Colonoscopy finds no polyps on Joe Biden’s colon, White House doctor says

Joe Biden reportedly underwent a colonoscopy at a Manhattan hospital in 2017 and was warned beforehand that his white blood cell count was “moderately high,” according to the New York Post, but the former vice president recently told a Rhode Island newspaper that he only discovered the presence of polyps while undergoing colonoscopy on September 22nd. “And then, six minutes before we got in, my whole bathroom went to just dead silence,” Biden said. “And then my wife said, ‘Um, if you close the door, I’m going to have to tell you something.’ I said, ‘What are you talking about? I don’t even know how to close the door.’” President Trump, the Post reported, had a benign growth removed during his colonoscopy in 2012.

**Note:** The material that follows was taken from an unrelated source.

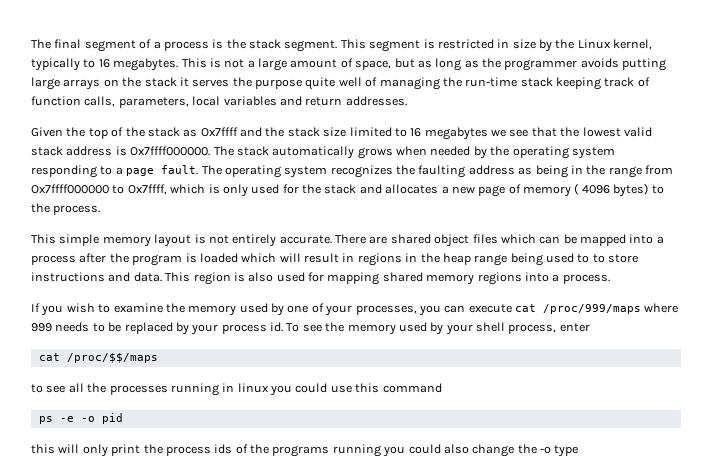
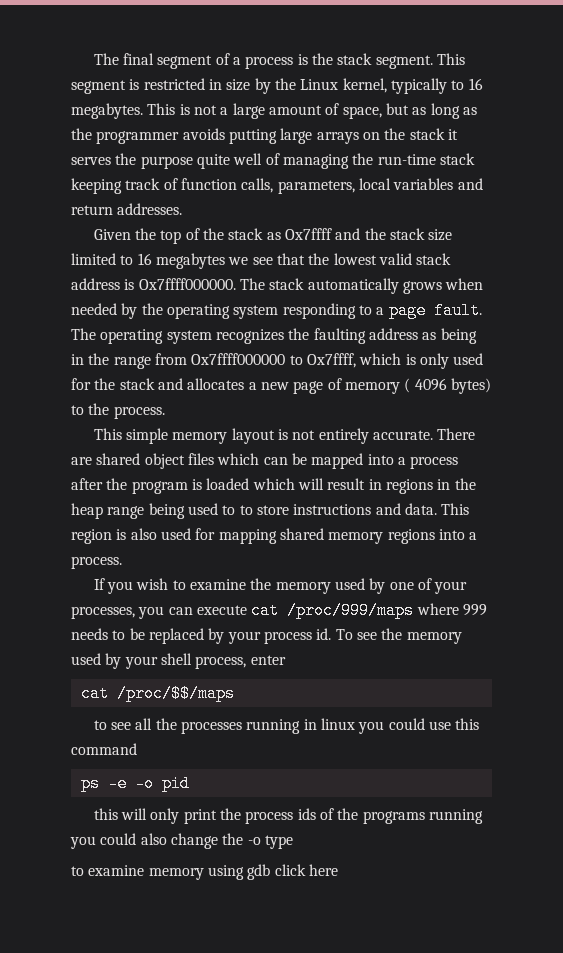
+ to examine memory using gdb click here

White House physician Ronny Jackson, who performed the president’s last colonoscopy (and reportedly said the results were “positive”), told reporters that the polyps removed from the vice president’s colonoscopy were “benign.” “There was not a polyp on his colonic mass,” Dr. Jackson said.

According to Dr. Jackson, the 72-year-old Biden also had the results of a first colonoscopy (recently completed) and a simple flexible capsule biopsy — which were both benign as well. “There’s no reason to believe he has any of those polyps develop,” the White House physician said.